How to structure your answer

Retrieval-augmented generation (RAG) reduces hallucinations by anchoring model outputs to external knowledge sources. It works in two stages: first, retrieving relevant documents using a vector database or similarity search, then conditioning the generative model on these retrieved snippets. This ensures outputs are factually grounded, as the model cannot generate information absent from the retrieved data. Alignment is maintained through explicit integration of retrieved content during generation, reducing reliance on the model’s training data. Trade-offs include increased latency and dependency on retrieval quality, but RAG provides a scalable way to align AI outputs with real-world knowledge.

Sample answer

Retrieval-augmented generation (RAG) mitigates hallucinations by leveraging external knowledge during the generation process. In RAG, a model first retrieves relevant documents from a database (e.g., using BM25 or dense vector search) and then generates responses conditioned on both the query and retrieved content. This ensures outputs are aligned with verified information, as the model cannot fabricate details not present in the retrieved documents. For example, in a medical Q&A system, RAG would pull evidence from clinical guidelines before answering, reducing the risk of incorrect advice.

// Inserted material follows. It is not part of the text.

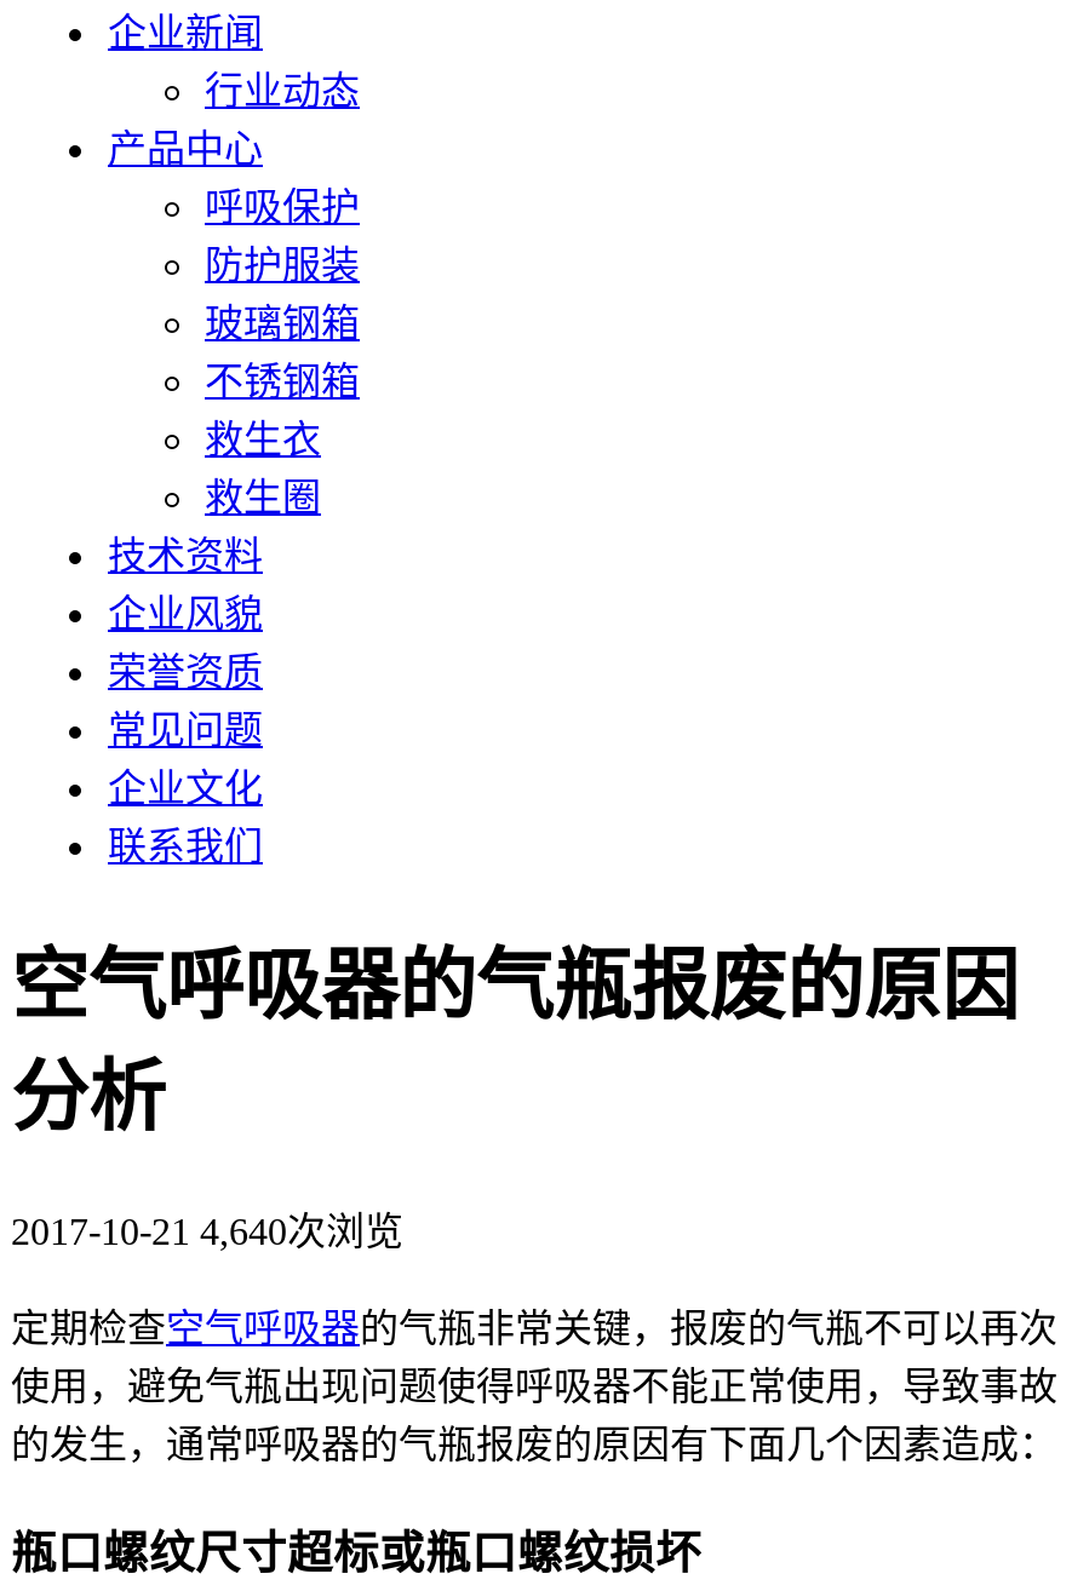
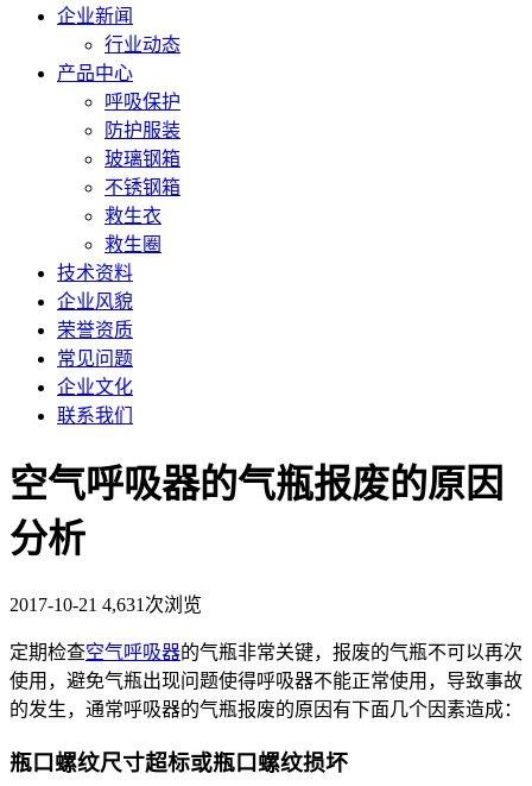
[11,1211,403,1252] 2017-10-21 4,640次浏览 -> [10,594,202,615] 2017-10-21 4,631次浏览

Real-world applications include chatbots, legal document analysis, and customer support tools. However, RAG’s effectiveness depends on the quality and comprehensiveness of the retrieval system. If the database lacks relevant documents, the model may still hallucinate. Additionally, retrieval latency can impact user experience, requiring optimizations like caching or hybrid approaches.

Key points to mention

  • • retrieval-augmented generation (RAG)
  • • hallucinations
  • • external knowledge sources
  • • alignment between generated outputs and retrieved data

Common mistakes to avoid

  • ✗ Confusing RAG with traditional generative models that lack external data integration.
  • ✗ Failing to explain how retrieval mitigates hallucinations.
  • ✗ Overlooking the importance of alignment in maintaining factual accuracy.